Their Ovenden house then became a stop-off point for visiting blues artists. After he left the area in the late 70s, his piano was later discovered in the drama department of Halifax's Calderdale College, covered in props and costumes.

8. Steep, Hampshire

[LISTEN] Lily Allen on her debut singing performance

Immaculate Hampshire villages are not commonly considered to be breeding grounds for future music stars, but then, not every village plays host to a famously liberal-minded private educational establishment like . Very encouraging of their pupils' artistic talents, they taught future notables such as Daniel Day-Lewis, Minnie Driver and Kirstie Allsopp, and even played host to Lily Allen, Luke Pritchard of The Kooks and Emmy the Great at the same time.

Not that there's much love lost between former classmates Lily and Luke. She famously attacked him on her blog (back in the days when blogs were still a thing) for backstage self-regard: "There is no excuse for wearing broken straw hats and dark sunglasses two storeys underground of Alexandra Palace while strumming your guitar like you're treating everyone to an exclusive showcase for your next album - this is a dressing room and you're not Jim f* Morrison, okay! I don't want to hear your rendition of Waterloo Sunset four times in an afternoon."

9. Sevenoaks, Kent

Across the UK, there are probably as many Beatles-related local points of interest as there are names in the atlas, but Sevenoaks deserves special mention because two interesting things happened there on the same day. On 31 January, 1967 the band came out to Knole Park, on the outskirts of town, to film the iconic promo video for their new single Strawberry Fields Forever. While they were there, John Lennon wandered into a local antiques shop and took a fancy to a 19th century poster for a performance by Pablo Fanque's Circus Royal in Rochdale.

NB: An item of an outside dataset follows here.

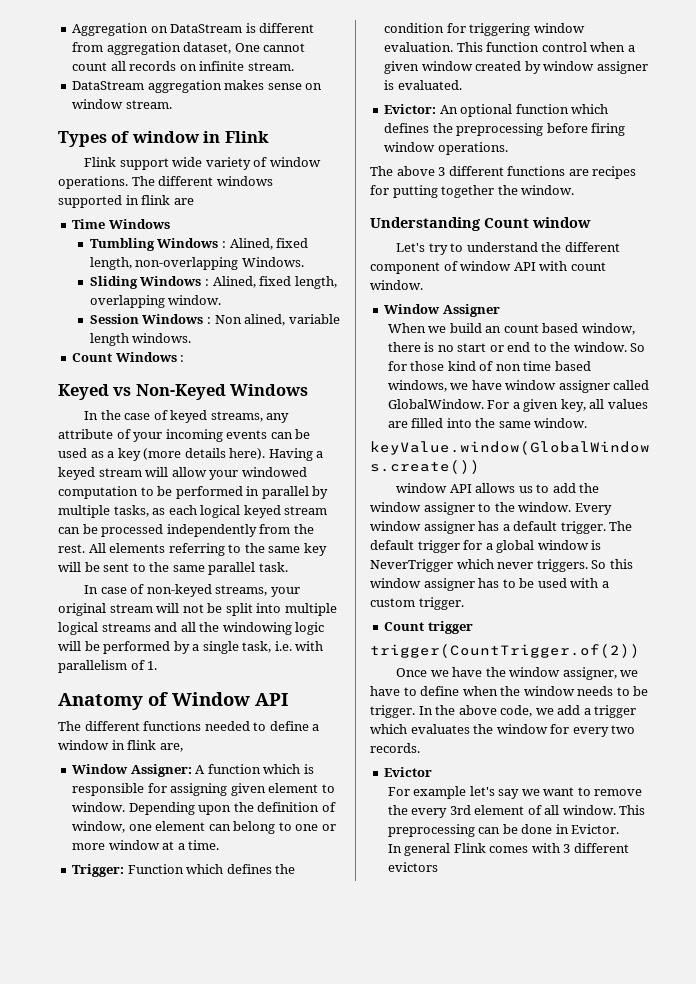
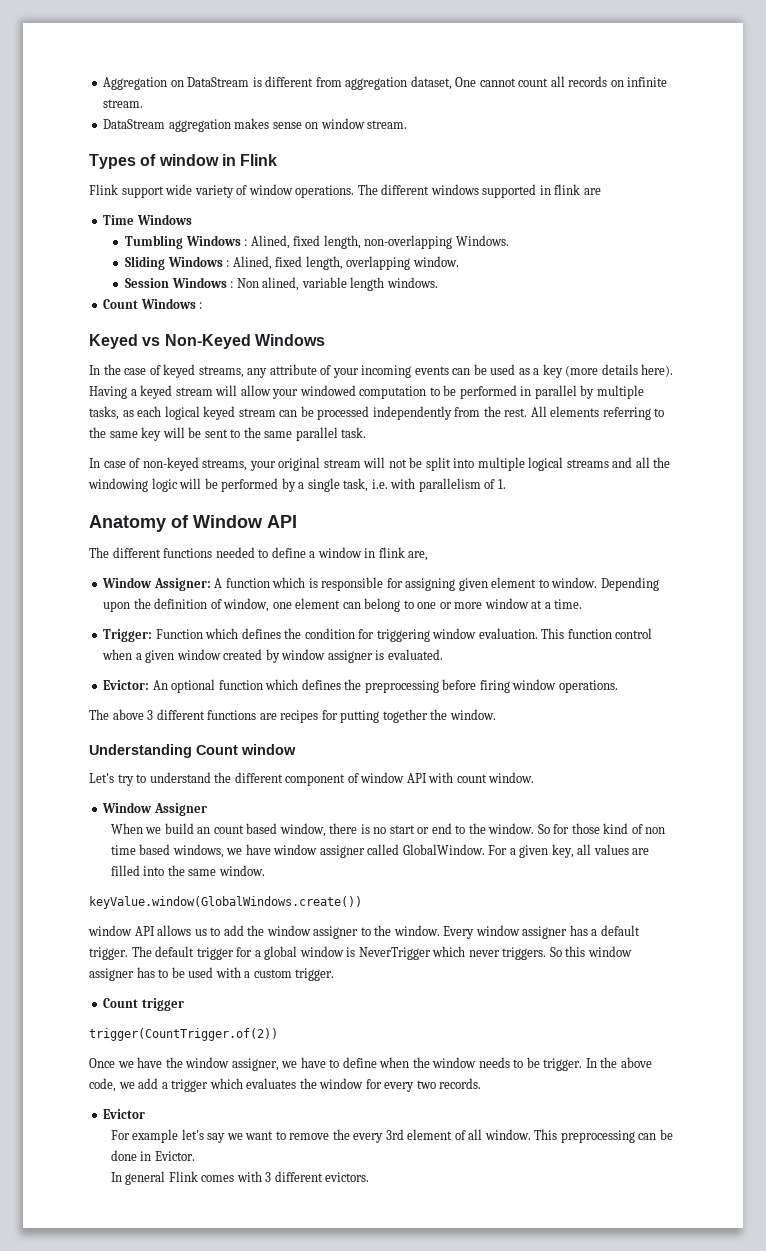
[387,862,438,872] evictors -> [325,1172,370,1182] evictors.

The archaic showbusiness phrase "Mr Henderson will undertake the arduous task of throwing 21 somersets on the solid ground" lingered in his mind, and he later used large portions of the text in the lyric for Being for the Benefit of Mr. Kite. Although in his version, the horse was called Henry, not Zanthus.

10. Kirriemuir, Angus

AC/DC are largely considered to be an Australian band, trading in no-nonsense rock 'n' roll with the minimum of artifice (although it's safe to say Angus Young is no longer at school in real life). However, their classic front line - the Young brothers and Bon Scott - were all expatriate Scots, who moved to Australia as children. The Youngs were originally from Glasgow; the Scotts came from the north-east, Kirriemuir, near Forfar.

Local residents are rightly proud of Bon's success, having stumped up for a commemorative statue on Bellies Brae (complete with bagpipes) and Bonfest, an annual musical celebration of his life and music. And yes, isn't it strange how he travelled all the way from Angus to Australia, only to form a band with a man from Australia called Angus?